Give again exactly the lines that stretch from the one with "BE | Ülke Adı" to the end of the data below, including both of those lines and nothing else.
----- Supplied material -----
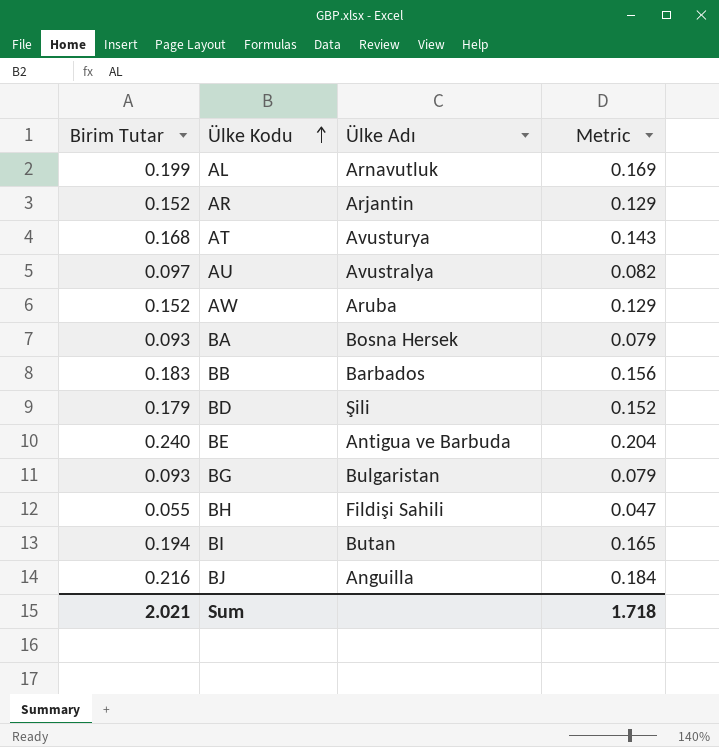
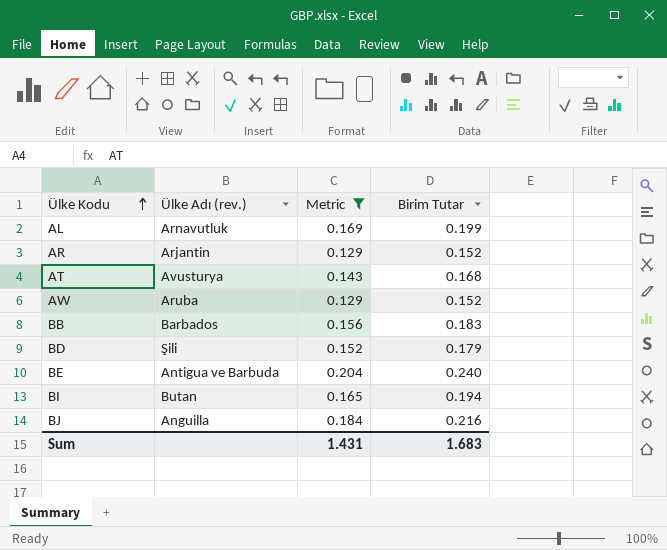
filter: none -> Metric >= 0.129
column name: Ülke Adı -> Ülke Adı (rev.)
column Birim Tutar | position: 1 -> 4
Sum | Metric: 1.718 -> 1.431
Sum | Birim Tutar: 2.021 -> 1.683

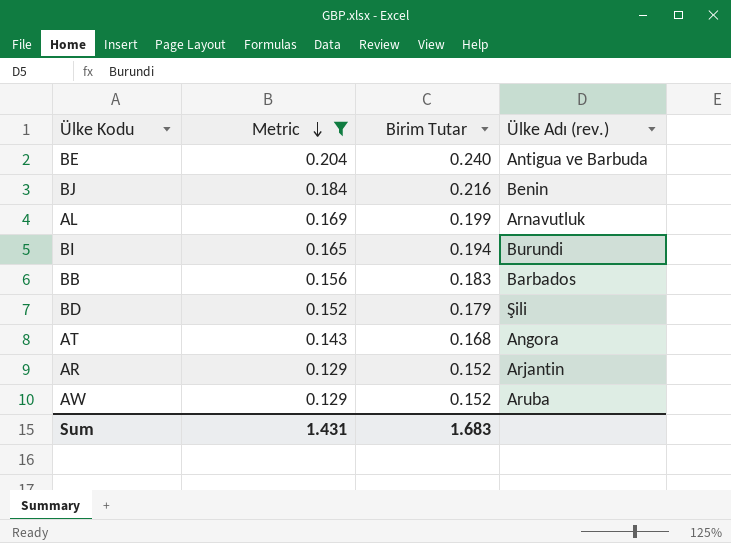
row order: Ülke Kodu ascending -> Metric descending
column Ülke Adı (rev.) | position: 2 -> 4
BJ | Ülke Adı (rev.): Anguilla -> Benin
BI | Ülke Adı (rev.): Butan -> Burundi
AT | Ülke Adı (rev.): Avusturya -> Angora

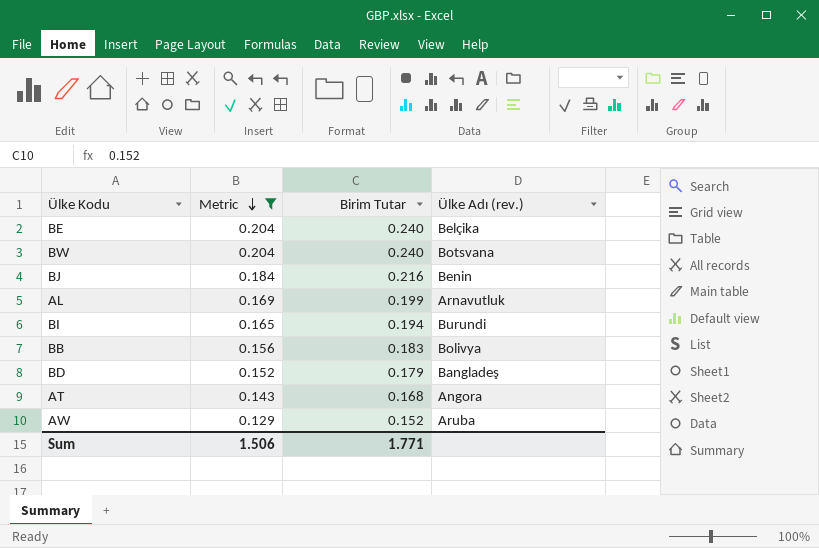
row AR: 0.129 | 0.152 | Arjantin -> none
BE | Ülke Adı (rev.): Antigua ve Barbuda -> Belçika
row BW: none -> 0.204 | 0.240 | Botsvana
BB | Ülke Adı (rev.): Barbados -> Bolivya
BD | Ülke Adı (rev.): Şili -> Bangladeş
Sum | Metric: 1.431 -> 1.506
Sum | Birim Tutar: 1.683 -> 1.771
-----
Result for this exercise >>
BE | Ülke Adı (rev.): Antigua ve Barbuda -> Belçika
row BW: none -> 0.204 | 0.240 | Botsvana
BB | Ülke Adı (rev.): Barbados -> Bolivya
BD | Ülke Adı (rev.): Şili -> Bangladeş
Sum | Metric: 1.431 -> 1.506
Sum | Birim Tutar: 1.683 -> 1.771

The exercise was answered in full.